Paco de Lucia era um artista da fome, por isso disse uma vez que os artistas do flamenco são artistas de geladeiras vazias. A frase “meio chorando, meio acreditando” explica a intensidade febril com que ele vivenciou o mistério do toque. Guitarra, … Para ele era respirar. Era o ofício sagrado de sua vida e ele sempre a chamava de filho da puta porque nada poderia te machucar mais do que aquilo que você ama. Paco de Lucia tocava violão como se o inventasse todos os dias. Paco é cantor, mas tem seis cordas. Paco é Rolling Stone, ou Beatle, ou os três, mas de Algeciras. Paco é Camaron, mas com o filho pródigo dentro de um violão inusitado. Nessas comparações um tanto persistentes, emerge o principal: ele ultrapassou os limites de seu gênero. Não era só do flamenco, fosse muito ou muito. Pertencia àquela coisa celestial chamada música. A edição deluxe de seu álbum “Cositas Buenas” já foi lançada e muitas homenagens estão em andamento.

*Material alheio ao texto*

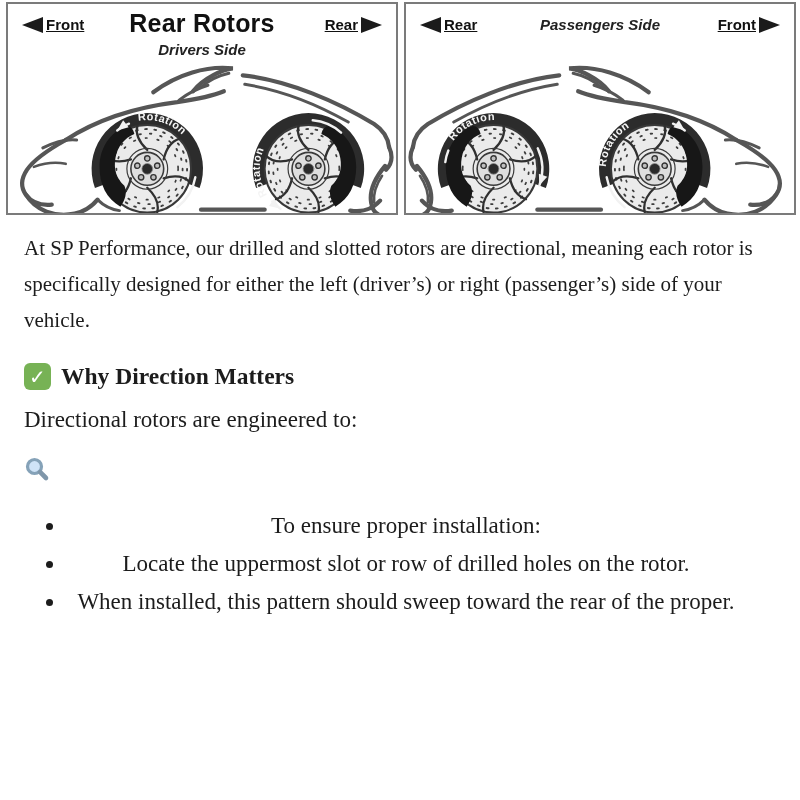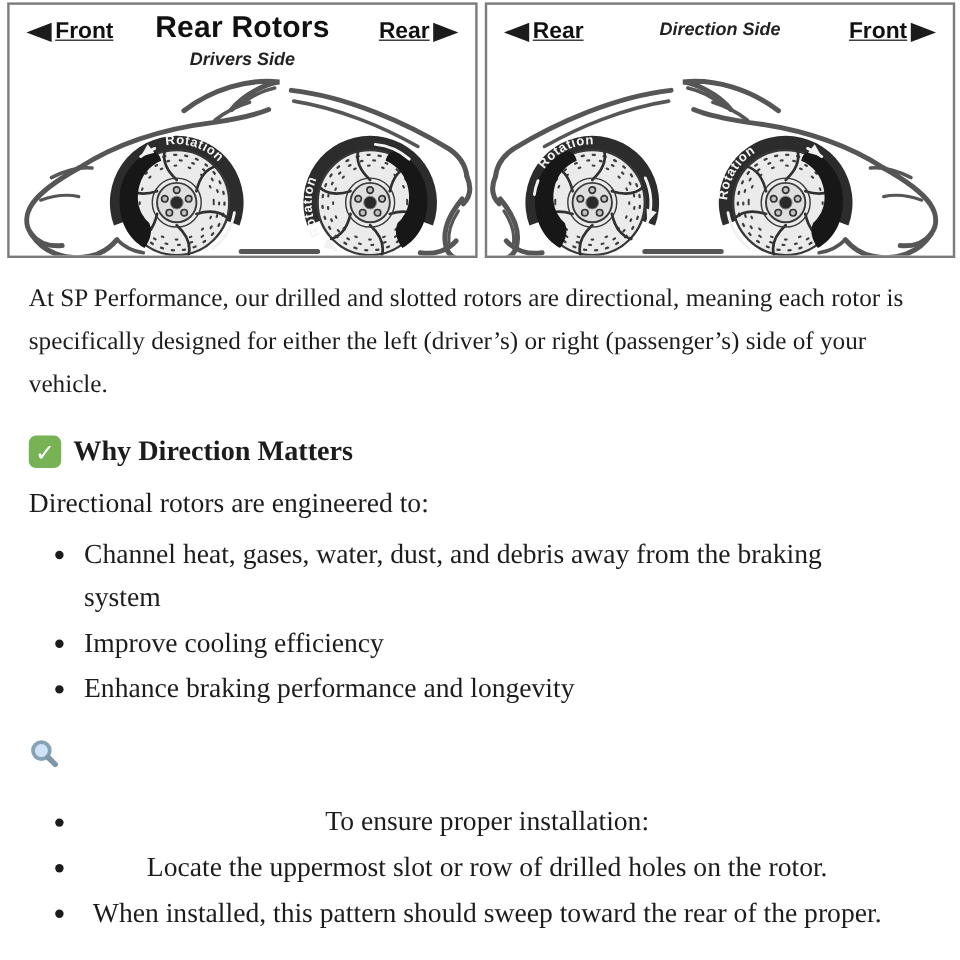"Front" .dir-label { font-size: 19px -> 15px }
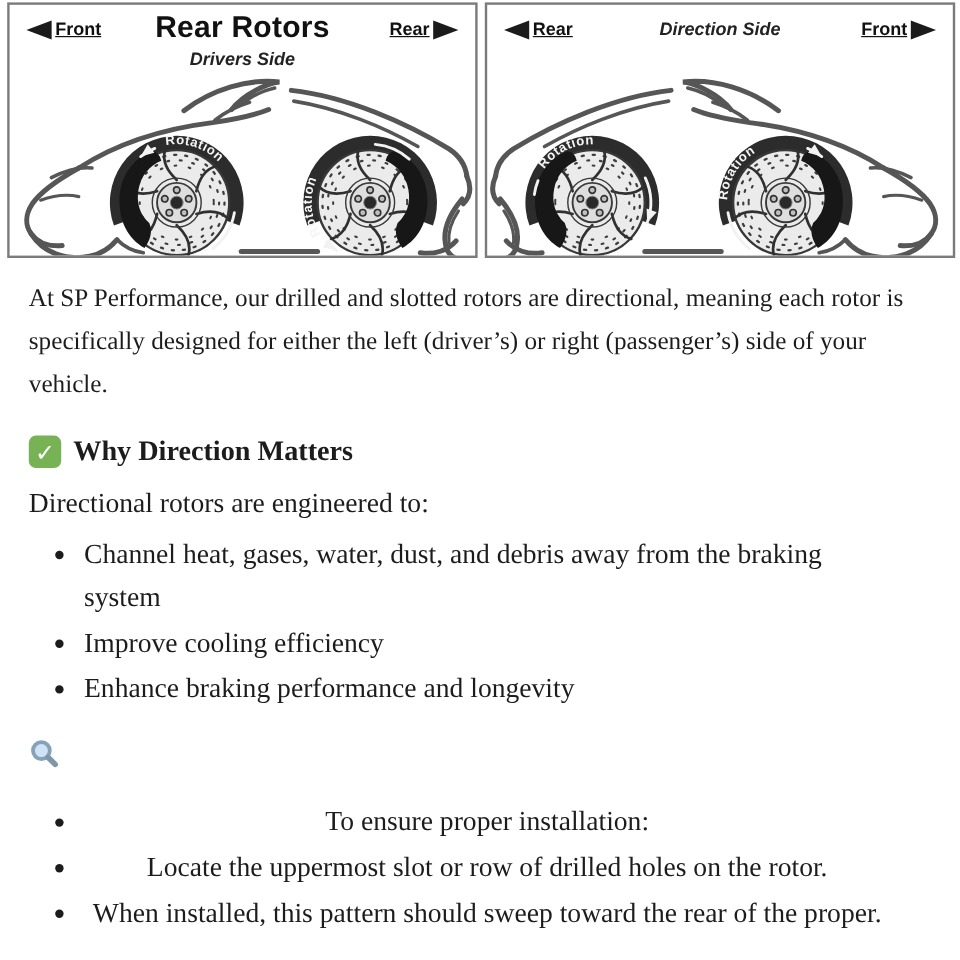"Direction Side" div.panel-subtitle { text: Direction -> Passengers }
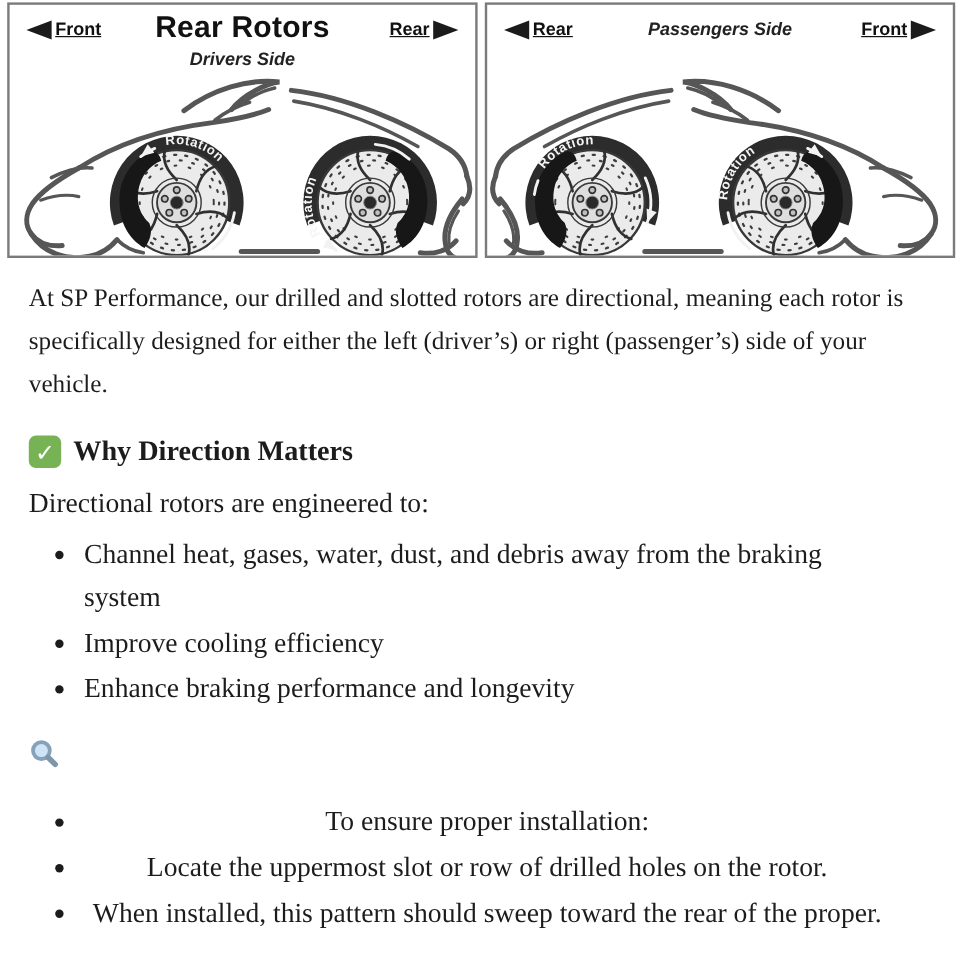"Channel heat, gases, water, dust," ul { html: <ul> <li>Channel heat, gases, water, dust, and debris away from the braking system</li> <li>Improve cooling efficiency</li> <li>Enhance braking performance and longevity</li> </ul> -> none }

O carácter de Paco estava cheio de necessidade e por isso associou-se, sem alarde, à linha Sabicas, à pureza do Niño Ricardo, ao rigor do Serranito, ou mesmo à revolução conceptual que Andrés Segovia trouxe à guitarra clássica. E não tanto porque Paco seguiu algum desses caminhos, mas porque, como os citados, ampliou para sempre os horizontes do instrumento. Junto com Camaron de la Isla, ele criou nove álbuns cheios do esplendor da novidade, da dor e da beleza. Juntos, eles afastaram o flamenco do folclore partidário e do clima científico. Mas nunca nos desviando da proteína pura e antiga desta galáxia. Este equilíbrio entre ruptura e raiz é o que o liga, estranhamente ou não, às figuras do rock que também reinventaram o seu instrumento sem nunca trair as suas origens, por tensão incendiária Jimi Hendrix lirismo atmosférico Mark Knopfler. Nenhum tocava flamenco, mas todos, como Paco, praticavam a mesma linguagem da liberdade.
A biografia musical de Paco tem diferentes pontos de vista dependendo da cidade em que vive, e assim o percurso da guitarra é o percurso de um homem que vai de Algeciras a Palma de Maiorca, de Madrid a Tulum no México, onde faleceu. Viajou muitas vezes pelo mundo, mas nunca saiu de Algeciras, do seu início e do seu fim. Esta fidelidade à sua origem uniu-o, em certo sentido, a guitarristas que carregavam o seu destino independentemente da origem, como acontece em BB King com Memphisou em Eric Clapton com a Inglaterra. Paco era à sua maneira um bluesman sem blues, um roqueiro sem rock and roll, um gênio musical que também amava o silêncio. Um consenso está surgindo entre os guitarristas de pop e rock, de George Harrison a John Mayer. Segundo muitos, Paco não foi um “incrível guitarrista de flamenco”, mas sim um dos maiores violonistas vivos de qualquer gênero.
Quando nosso gênio morreu ele disse Garota Coreia que em seu trabalho musical Paco teve a mesma influência de Miles Davis ou John Coltrane. E quando ele disse isso, muitos guitarristas de vários gêneros assentiram silenciosamente. O espanto que Paco causou foi enorme. Quem veio do jazz viu um improvisador sem fim. Quem veio do rock pensou em ser revolucionário. Quem saiu do palco foi auxiliado por um criador melódico impecável. Quem veio do flamenco e foi para o flamenco viu o que há de melhor na sua espécie. O caixão de Paco foi erguido em Algeciras, Tomatito e Vicente Amigoentre outras coisas, durante uma longa viagem pela rua. O caixão foi coberto com rosas flamencas da cidade.